Comparison Between TiDB Operator v2 and v1

With the rapid development of TiDB and the Kubernetes ecosystem, the existing architecture and implementation of TiDB Operator v1 have encountered some challenges. To better adapt to these changes, TiDB Operator v2 introduces a major refactor of v1.

Core changes in TiDB Operator v2

Split the `TidbCluster` CRD

Initially, the TiDB cluster has only three core components: PD, TiKV, and TiDB. To simplify deployment and reduce user cognitive load, all components of the TiDB cluster are defined in a single CRD, TidbCluster. However, as TiDB evolves, this design faces several challenges:

The number of TiDB cluster components has increased, with eight components currently defined in the TidbCluster CRD.
To display status, the state of all nodes is defined in the TidbCluster CRD.
Heterogeneous clusters are not considered initially, so additional TidbCluster CRs has to be introduced to support them.
The /scale API is not supported, making it impossible to integrate with Kubernetes HorizontalPodAutoscaler (HPA).
A large CR/CRD can cause difficult-to-resolve performance issues.

TiDB Operator v2 addresses these issues by splitting TidbCluster into multiple independent CRDs by component.

Remove the StatefulSet dependency and manage Pods directly

Due to the complexity of TiDB clusters, Kubernetes' native deployment and StatefulSet controllers cannot fully meet TiDB's deployment and operation needs. TiDB Operator v1 manages all TiDB components using StatefulSet, but some limitations of StatefulSet prevent maximizing Kubernetes' capabilities, such as:

StatefulSet restricts modifications to VolumeClaimTemplate, making native scaling impossible.
StatefulSet enforces the order of scaling and rolling updates, causing repeated leader scheduling.
StatefulSet requires all Pods under the same controller to have identical configurations, necessitating complex startup scripts to differentiate Pod parameters.
There is no API for defining raft members, leading to semantic conflicts between restarting Pods and removing raft members, and no intuitive way to remove a specific TiKV node.

TiDB Operator v2 removes the dependency on StatefulSet and introduces the following CRDs:

Cluster
ComponentGroup
Instance

These three-layer CRDs can manage Pods directly.
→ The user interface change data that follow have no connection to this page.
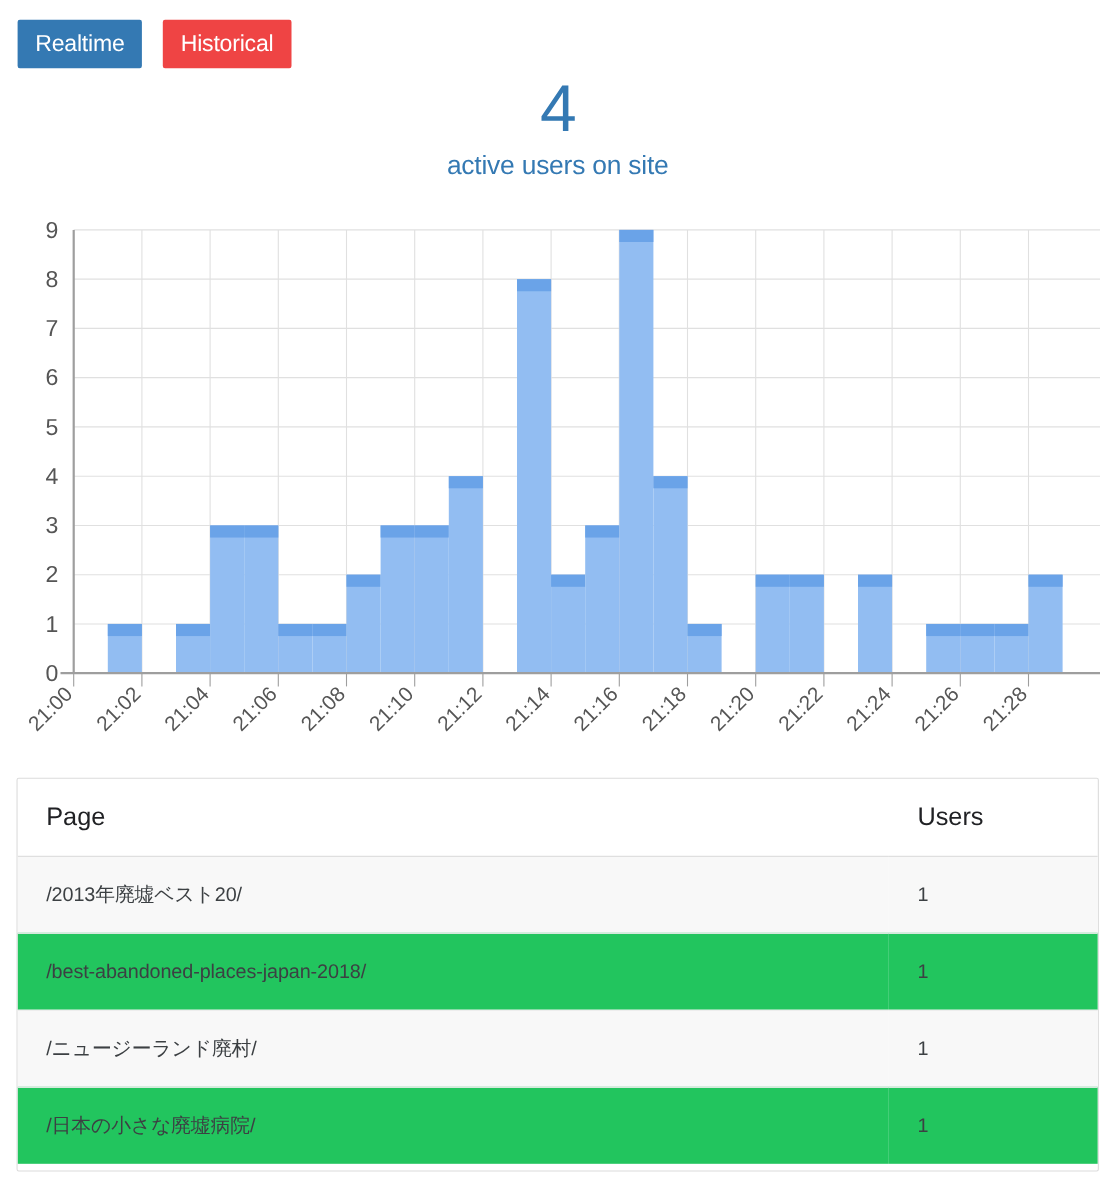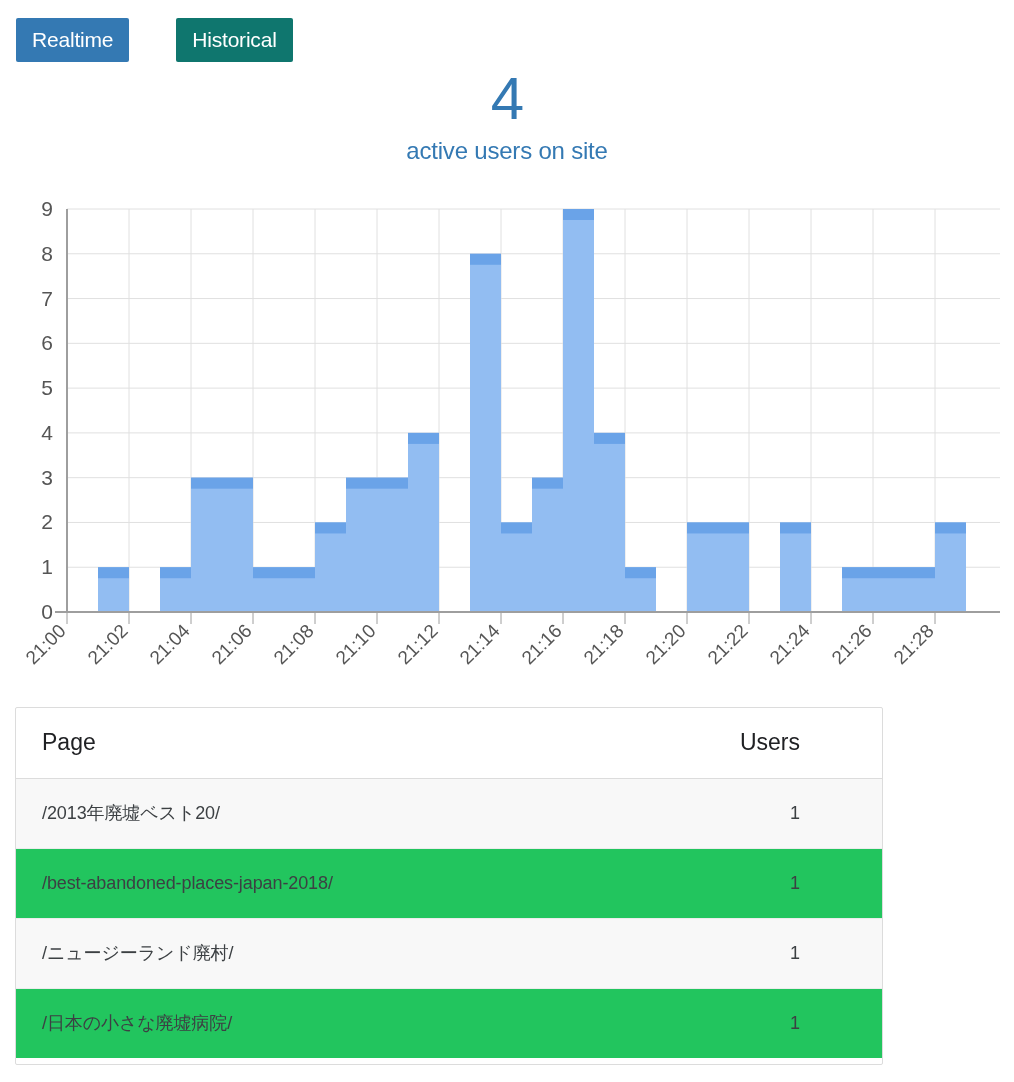"Historical" .tab-inactive { background: #0f766e -> #ef4444; margin-left: 28px -> none }
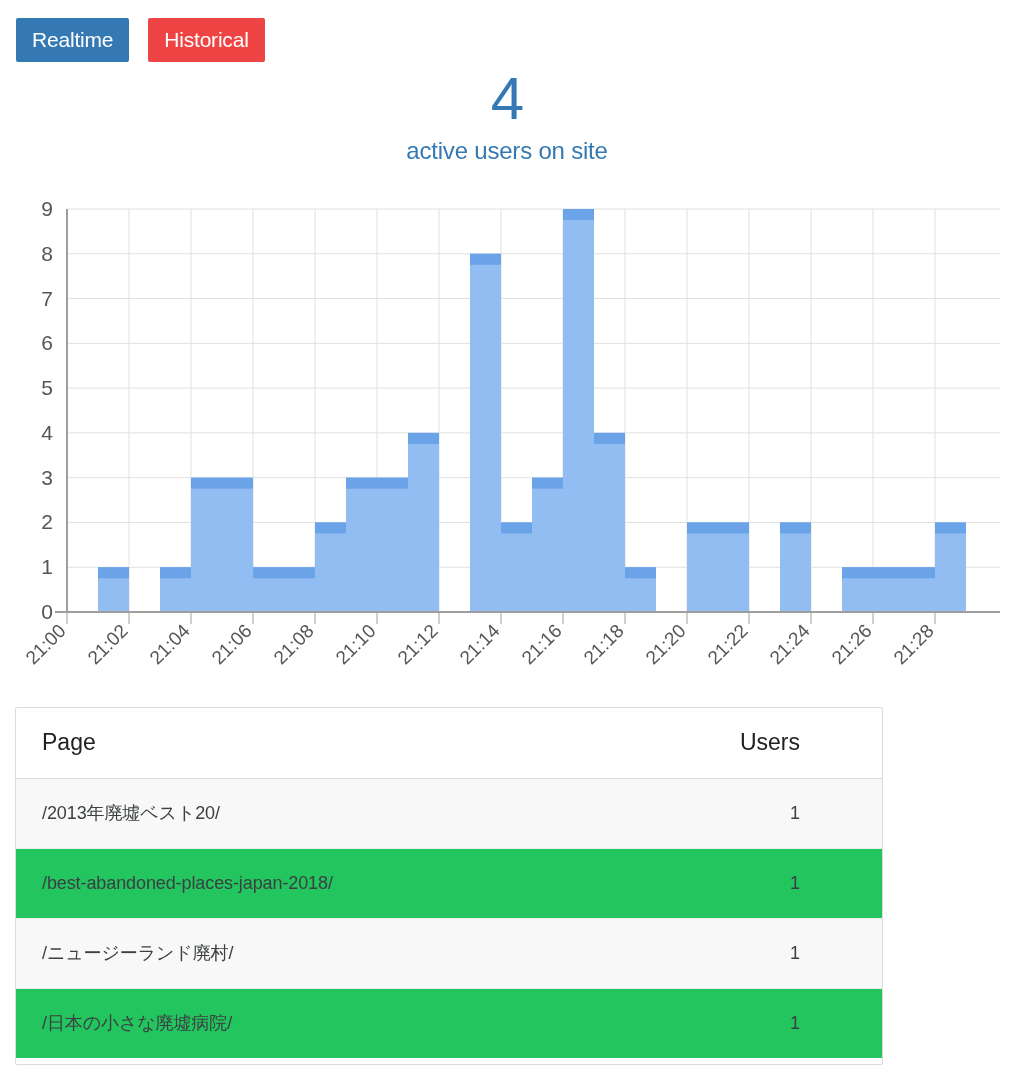"Page" .table-card { width: 868px -> 984px }
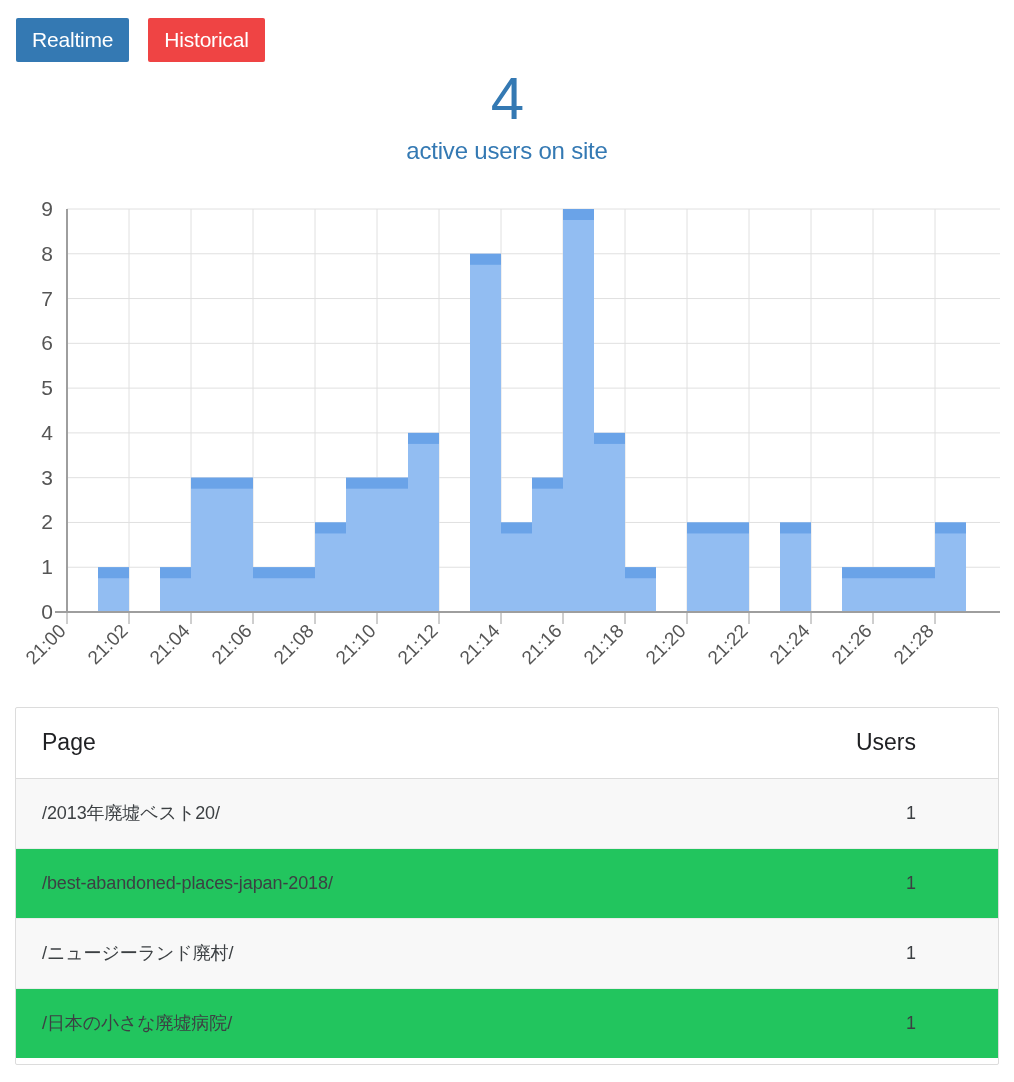"Users" table.pages th.col-users, table.pages td.col-users { text-align: right -> left }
TiDB Operator v2 uses the ComponentGroup CRD to manage nodes with common characteristics, reducing complexity, and the Instance CRD to facilitate management of individual stateful instances, providing instance-level operations and ensuring flexibility.

Benefits include:

Better support for volume configuration changes.
More reasonable rolling update order, such as restarting the leader last to prevent repeated leader migration.
In-place upgrades for non-core components (such as log tail and istio), reducing the impact of TiDB Operator and infrastructure changes on the TiDB cluster.
Graceful Pod restarts using kubectl delete ${pod} and rebuilding specific TiKV nodes using kubectl delete ${instance}.
More intuitive status display.

Introduce the Overlay mechanism and no longer manage Kubernetes fields unrelated to TiDB directly

Each new version of Kubernetes may introduce new fields that users need, but TiDB Operator may not care about these fields. In v1, a lot of development effort was spent supporting new Kubernetes features, including manually adding new fields to the TidbCluster CRD and propagating them. TiDB Operator v2 introduces the Overlay mechanism, which supports all new Kubernetes resource fields (especially for Pods) in a unified way. For details, see Overlay.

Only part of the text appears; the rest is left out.